Dalam kasus keracunan makanan, pada umumnya menyusui tidak diperbolehkan. Jenis keracunan makanan yang paling umum adalah keracunan makanan akibat bakteri atau keracunan makanan akibat toksin kimiawi, dengan keracunan makanan akibat bakteri yang paling umum.

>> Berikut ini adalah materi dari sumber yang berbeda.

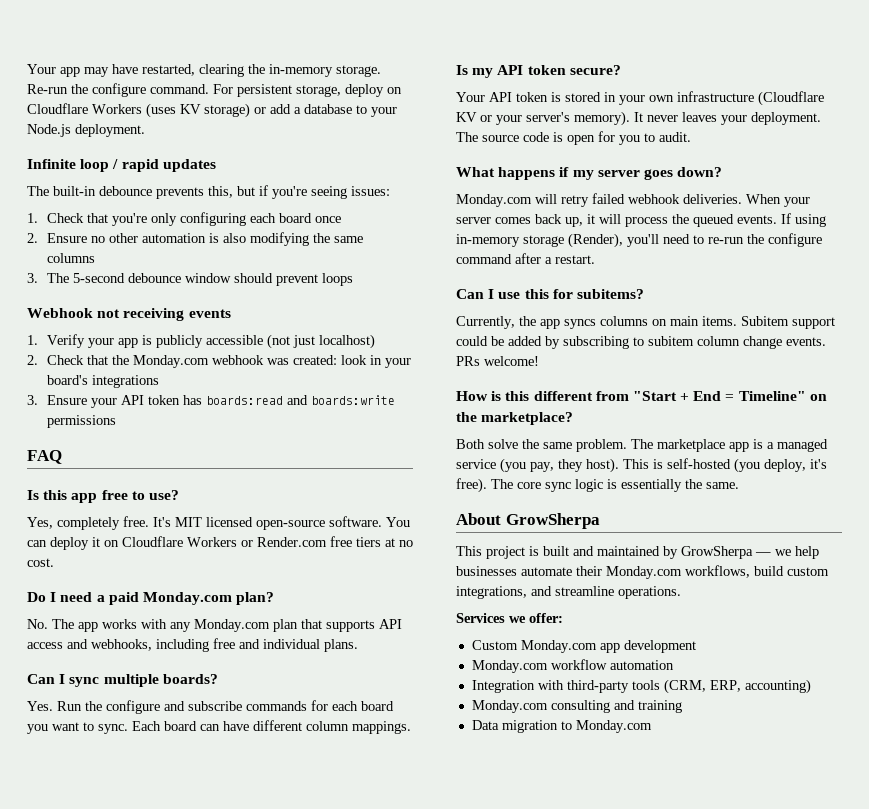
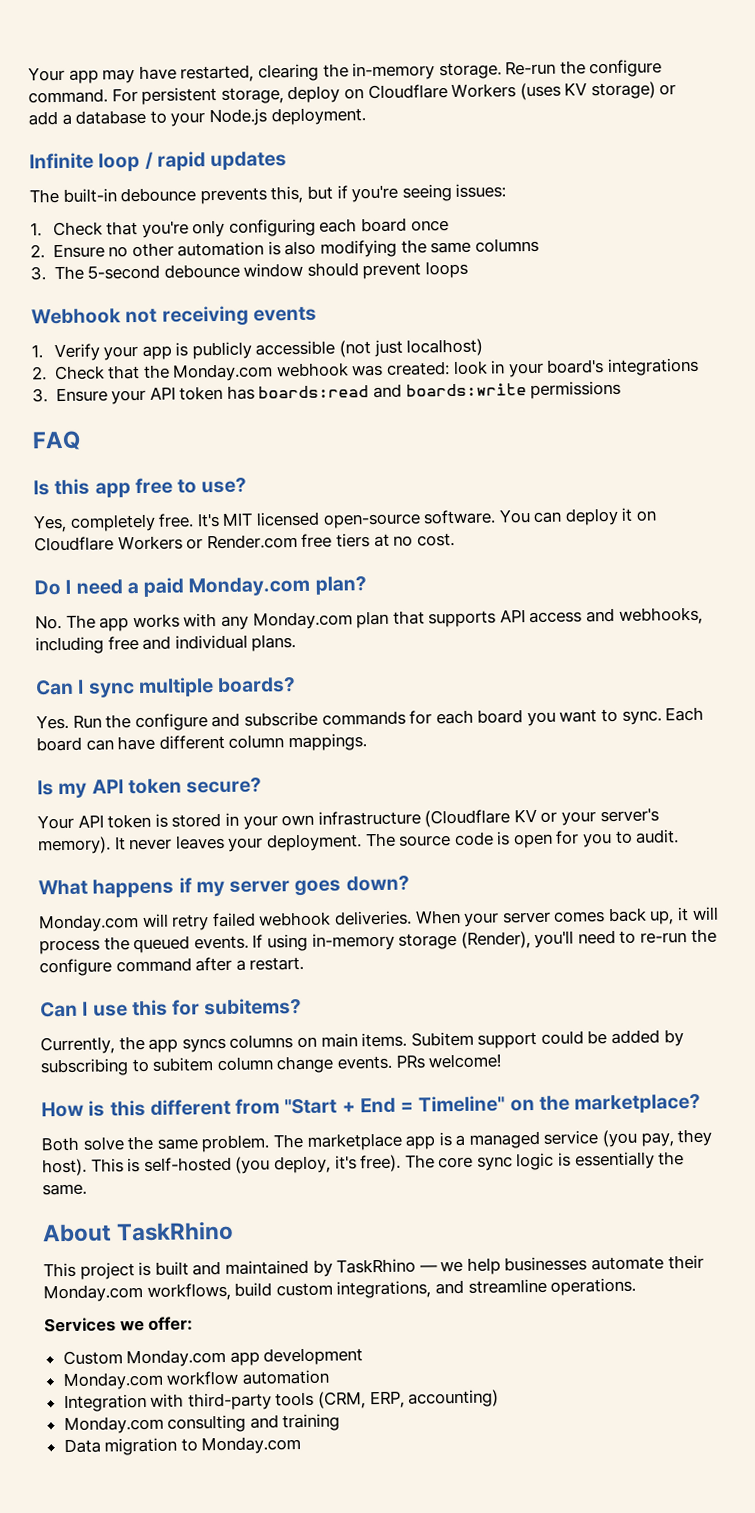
- About GrowSherpa
+ About TaskRhino
- This project is built and maintained by GrowSherpa — we help businesses automate their Monday.com workflows, build custom integrations, and streamline operations.
+ This project is built and maintained by TaskRhino — we help businesses automate their Monday.com workflows, build custom integrations, and streamline operations.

Apakah itu keracunan makanan akibat bakteri atau keracunan makanan yang disebabkan oleh racun kimiawi, bakteri dan racun ini akan masuk ke dalam aliran darah tubuh bersama makanan yang dikonsumsi dan diserap melalui saluran pencernaan. Racun dan bakteri yang diserap juga dikeluarkan melalui ASI. Jika seorang anak memakan susu tersebut, susu tersebut juga akan terkontaminasi dengan bakteri atau racun kimia dan anak mungkin juga menderita keracunan makanan. Oleh karena itu, jika terjadi keracunan makanan, pemberian ASI perlu dihentikan, pengobatan simtomatik diberikan secara aktif, dan penawar racun spesifik diterapkan sampai gejala maternal ibu benar-benar hilang sebelum menyusui dapat dimulai lagi.